[<prev] [next>] [<thread-prev] [thread-next>] [day] [month] [year] [list]
Message-ID: <CAP-5=fVkw6TLjVuR3UCNs+X1cwVmYk7UFABio4oDOwfshqoP_g@mail.gmail.com>
Date: Tue, 7 Oct 2025 13:43:02 -0700
From: Ian Rogers <irogers@...gle.com>
To: Doug Anderson <dianders@...omium.org>
Cc: Greg Kroah-Hartman <gregkh@...uxfoundation.org>, Jinchao Wang <wangjinchao600@...il.com>,
Namhyung Kim <namhyung@...nel.org>, Peter Zijlstra <peterz@...radead.org>,
Will Deacon <will@...nel.org>, Yunhui Cui <cuiyunhui@...edance.com>, akpm@...ux-foundation.org,
catalin.marinas@....com, maddy@...ux.ibm.com, mpe@...erman.id.au,
npiggin@...il.com, christophe.leroy@...roup.eu, tglx@...utronix.de,
mingo@...hat.com, bp@...en8.de, dave.hansen@...ux.intel.com, hpa@...or.com,
acme@...nel.org, mark.rutland@....com, alexander.shishkin@...ux.intel.com,
jolsa@...nel.org, adrian.hunter@...el.com, kan.liang@...ux.intel.com,
kees@...nel.org, masahiroy@...nel.org, aliceryhl@...gle.com, ojeda@...nel.org,
thomas.weissschuh@...utronix.de, xur@...gle.com, ruanjinjie@...wei.com,
gshan@...hat.com, maz@...nel.org, suzuki.poulose@....com,
zhanjie9@...ilicon.com, yangyicong@...ilicon.com, gautam@...ux.ibm.com,
arnd@...db.de, zhao.xichao@...o.com, rppt@...nel.org, lihuafei1@...wei.com,
coxu@...hat.com, jpoimboe@...nel.org, yaozhenguo1@...il.com,
luogengkun@...weicloud.com, max.kellermann@...os.com, tj@...nel.org,
yury.norov@...il.com, thorsten.blum@...ux.dev, x86@...nel.org,
linux-kernel@...r.kernel.org, linux-arm-kernel@...ts.infradead.org,
linuxppc-dev@...ts.ozlabs.org, linux-perf-users@...r.kernel.org
Subject: Re: [RFC PATCH V1] watchdog: Add boot-time selection for hard lockup detector
On Tue, Oct 7, 2025 at 1:00 PM Doug Anderson <dianders@...omium.org> wrote:
> On Mon, Oct 6, 2025 at 6:00 PM Ian Rogers <irogers@...gle.com> wrote:
..
> > I don't mind a file that also says what kind of lockup detector is in
> > use. I'd like the meaning of nmi_watchdog to keep meaning the kernel
> > stole a perf counter as this is the behavior long assumed by perf
> > which I think is the majority or only user of the file. I think the
> > buddy watchdog being controlled by this file is less than intention
> > revealing.
>
> I'm more than happy to be outvoted, but IMO nothing about the name
> "nmi_watchdog" says to me that a perf counter was stolen. It just says
> that there's a watchdog that NMIs are part of its work.
>
> ...and, indeed, "nmi_watchdog" doesn't use perf on PPC, right? As far
> as I can tell, from reading `arch/powerpc/kernel/watchdog.c` checks
> `watchdog_enabled & WATCHDOG_HARDLOCKUP_ENABLED`. ...and before I did
> commit df95d3085caa ("watchdog/hardlockup: rename some "NMI watchdog"

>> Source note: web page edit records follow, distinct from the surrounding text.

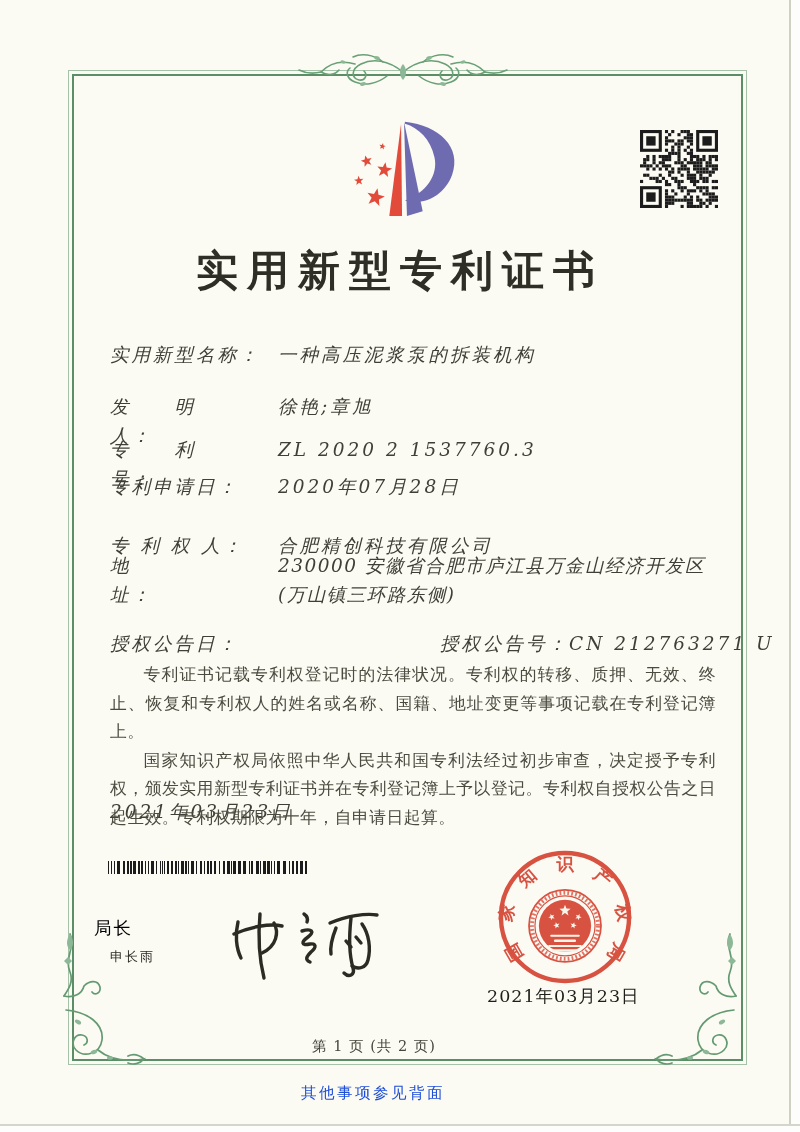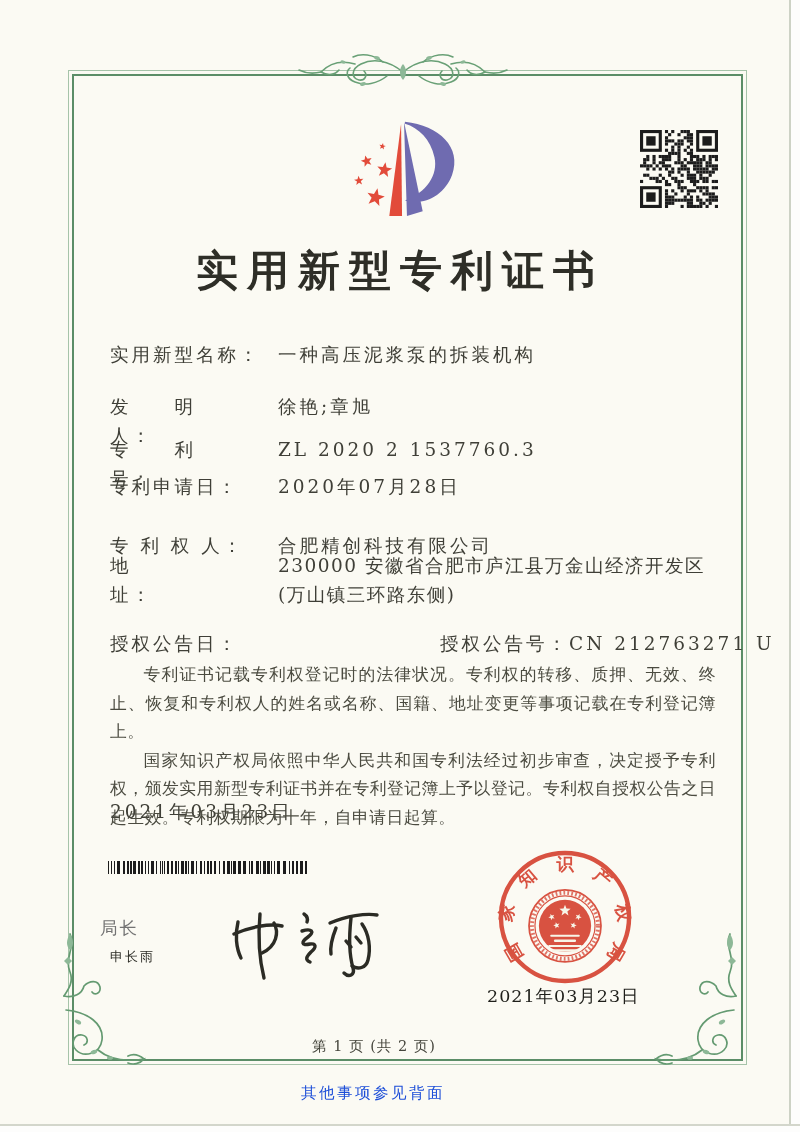--- a/index.html
+++ b/index.html
@@ -20,7 +20,7 @@
   .title{position:absolute;left:0;top:243px;width:800px;text-align:center;
          font-size:42px;font-weight:600;letter-spacing:9px;color:#2e2e27;}
   
-  .row{position:absolute;left:110px;width:620px;display:flex;font-size:18.5px;letter-spacing:3px;line-height:29px;}
+  .row{position:absolute;left:110px;width:620px;display:flex;font-size:18.5px;letter-spacing:3px;line-height:29px;font-style:italic;}
   .row .lab{width:168px;flex:0 0 168px;}
   .row .val{flex:1;}
   .f1{top:340px;} .f2{top:392px;} .f3{top:435px;} .f4{top:472px;} .f5{top:531px;}

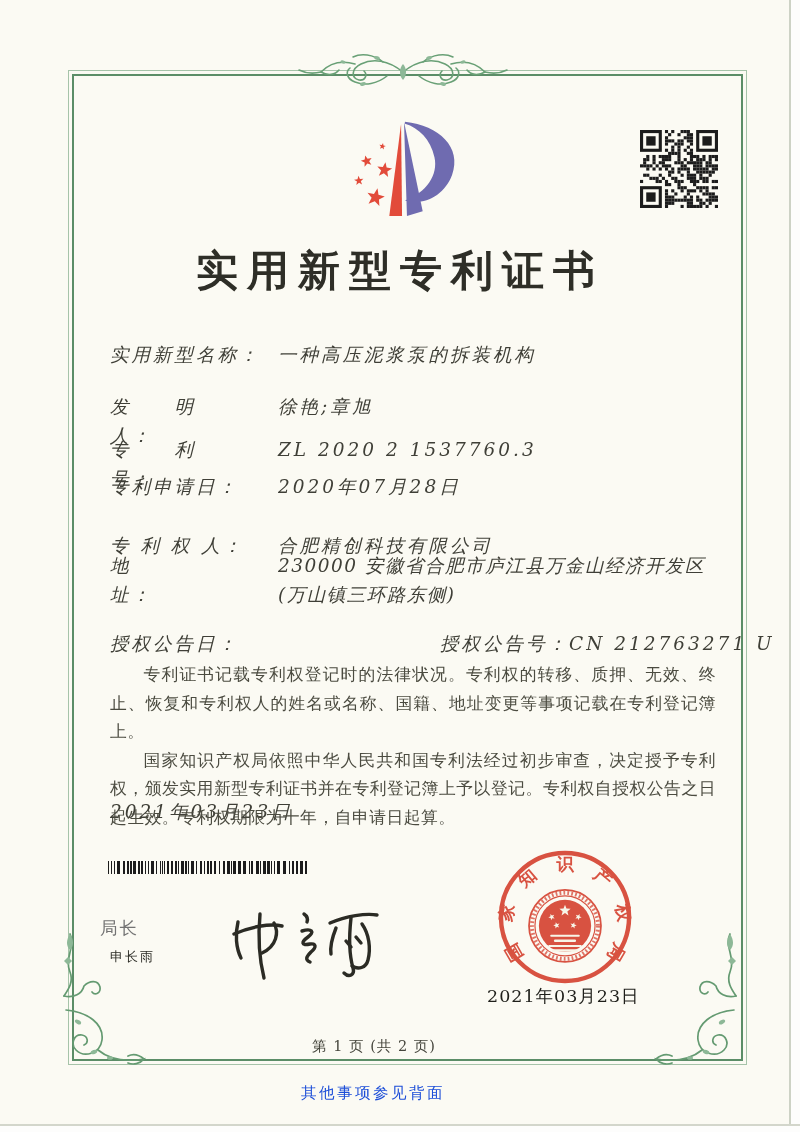--- a/index.html
+++ b/index.html
@@ -33,7 +33,7 @@
   .paras p{margin:0;text-indent:2em;}
   
   .barcode{position:absolute;left:108px;top:861px;width:200px;height:13px;}
-  .officer-title{position:absolute;left:100px;top:916px;font-size:17.5px;font-family:"Liberation Sans","DejaVu Sans",sans-serif;color:#737373;letter-spacing:2px;}
+  .officer-title{position:absolute;left:94px;top:916px;font-size:17.5px;font-family:"Liberation Sans","DejaVu Sans",sans-serif;color:#000000;letter-spacing:2px;}
   .officer-name{position:absolute;left:110px;top:948px;font-size:13px;font-family:"Liberation Sans","DejaVu Sans",sans-serif;color:#2c2c26;letter-spacing:2px;}
   .signature{position:absolute;left:222px;top:886px;width:200px;height:110px;}
   .seal{position:absolute;left:496px;top:848px;width:138px;height:138px;opacity:.9;mix-blend-mode:multiply;}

> constants/function") it was checking `watchdog_enabled &
> NMI_WATCHDOG_ENABLED`. That was at least since 2019, I think...
>
> ...and you can see "PPC_WATCHDOG" depends on
> "HARDLOCKUP_DETECTOR_ARCH", not "HARDLOCKUP_DETECTOR_PERF" so it's not
> perf-backed.
>
> I think this is just the critical question: does/should "nmi_watchdog"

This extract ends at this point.